A la distancia un par de faros amarillentos rompía la neblina y se alzaba ostentoso por en medio de los árboles.

El taxi llegó. Mi tío ayudó a mi papá a subir a la parte de atrás. Yo me senté a su lado. La madrugada nos mal miraba por seguir ahí, despiertos, haciendo ruido.

-          Llegando te invito unos tacos. O mañana, pues. Pero no le digas a tu mamá ni a tus hermanos.
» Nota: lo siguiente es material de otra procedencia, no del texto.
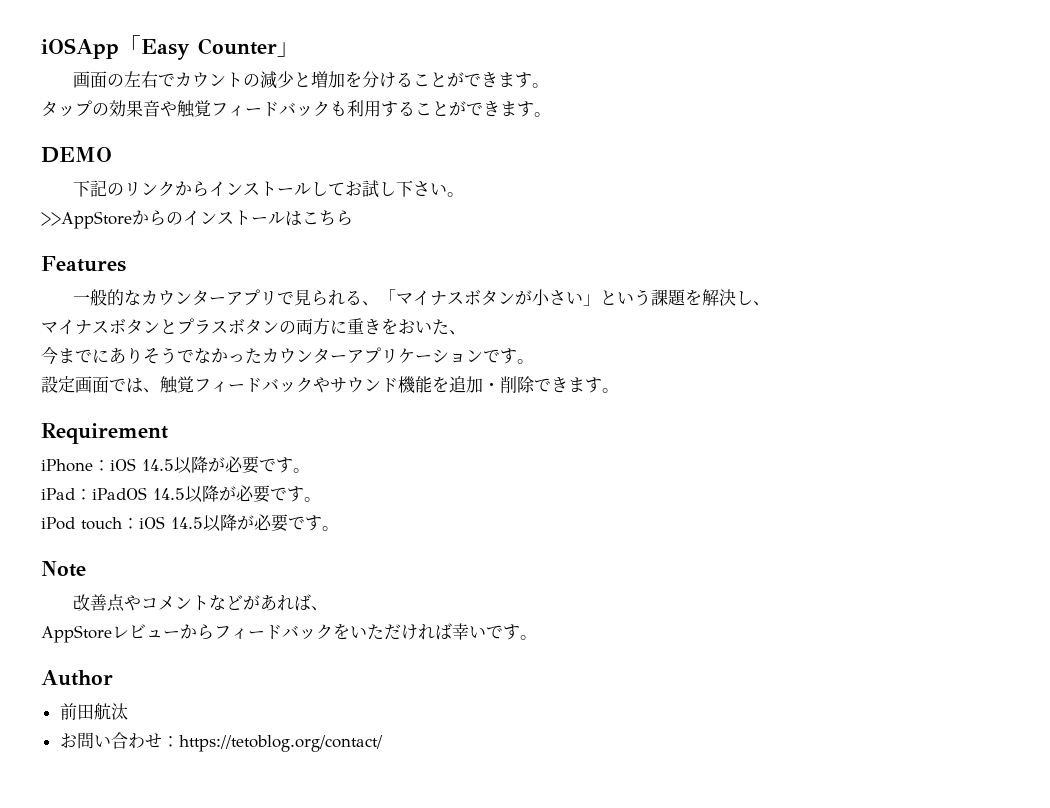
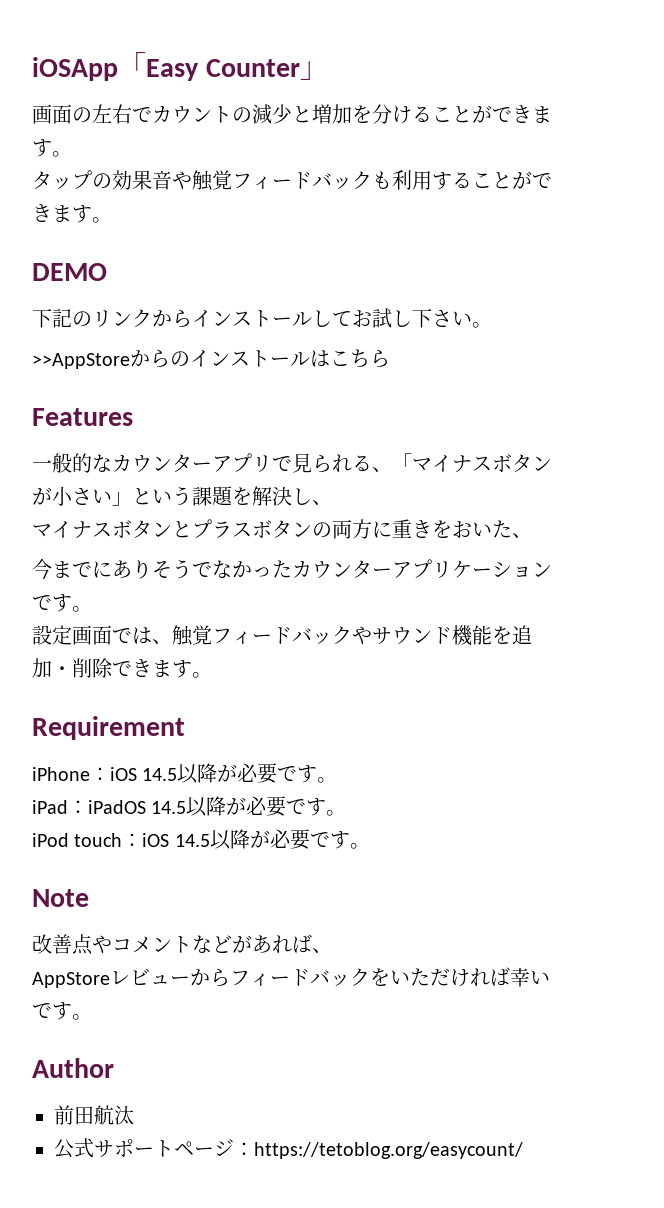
[59,732,383,752] お問い合わせ：https://tetoblog.org/contact/ -> [54,1138,523,1159] 公式サポートページ：https://tetoblog.org/easycount/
-          No pá, ya duérmete.

El tío hizo una mueca de preocupación y manejó cautelosamente de regreso a casa. Mi padre, de manera casi religiosa, hundió sus manos en su pecho y volteó la cabeza para ver los árboles desvanecerse a ochenta kilómetros por hora. Podría jurar que su llanto era el sereno que humedecía las hojas verdes que dejábamos atrás. Pero èl, un hombre a la antigua, no pudo sino decir adiós a su padre sin pronunciar una sola palabra.
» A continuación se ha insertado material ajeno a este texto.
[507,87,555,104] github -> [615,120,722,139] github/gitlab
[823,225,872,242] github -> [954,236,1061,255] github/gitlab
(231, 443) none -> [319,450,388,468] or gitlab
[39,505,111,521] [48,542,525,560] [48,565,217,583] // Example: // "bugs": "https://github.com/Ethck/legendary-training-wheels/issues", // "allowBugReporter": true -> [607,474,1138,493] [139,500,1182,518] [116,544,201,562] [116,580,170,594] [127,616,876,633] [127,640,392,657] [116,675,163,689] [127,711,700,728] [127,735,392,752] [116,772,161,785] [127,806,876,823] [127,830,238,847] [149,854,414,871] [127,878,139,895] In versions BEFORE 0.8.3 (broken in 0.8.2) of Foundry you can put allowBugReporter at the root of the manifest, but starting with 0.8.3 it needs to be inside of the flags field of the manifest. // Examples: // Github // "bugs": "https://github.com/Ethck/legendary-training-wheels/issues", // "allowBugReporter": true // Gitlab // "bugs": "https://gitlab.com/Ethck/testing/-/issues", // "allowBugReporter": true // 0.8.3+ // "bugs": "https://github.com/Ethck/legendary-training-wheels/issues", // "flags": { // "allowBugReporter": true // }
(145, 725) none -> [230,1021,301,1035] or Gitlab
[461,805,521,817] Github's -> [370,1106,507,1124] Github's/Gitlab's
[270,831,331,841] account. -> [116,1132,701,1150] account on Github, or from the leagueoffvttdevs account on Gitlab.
-          Ya duérmete, Koko.

-          Sí pá.

 

Me hundo en el asiento, acomodo mis manos entre las piernas y el queso mancha mi pantalón, la costra se desmorona sobre el forro. Saco de nuevo el cambio, lo guardo en el fondo de mi chamarra, si mamá los ve, sería como decirle todo lo que no debía decirle. Cierro los ojos despacio, pero atino a dar una última mirada al hombre que viene junto a mí.

Bajo las uñas de sus dedos se guarda tierra, tierra café y sucia, trabajada. Su mano oscura, mas bien tostada se agrieta como un llano sin flora. Su piel ceniza es la tierra que yo pelearé cuando èl no esté más conmigo. Suspiro, Dios nos mira, respiro. Duermo, la casa aún nos espera.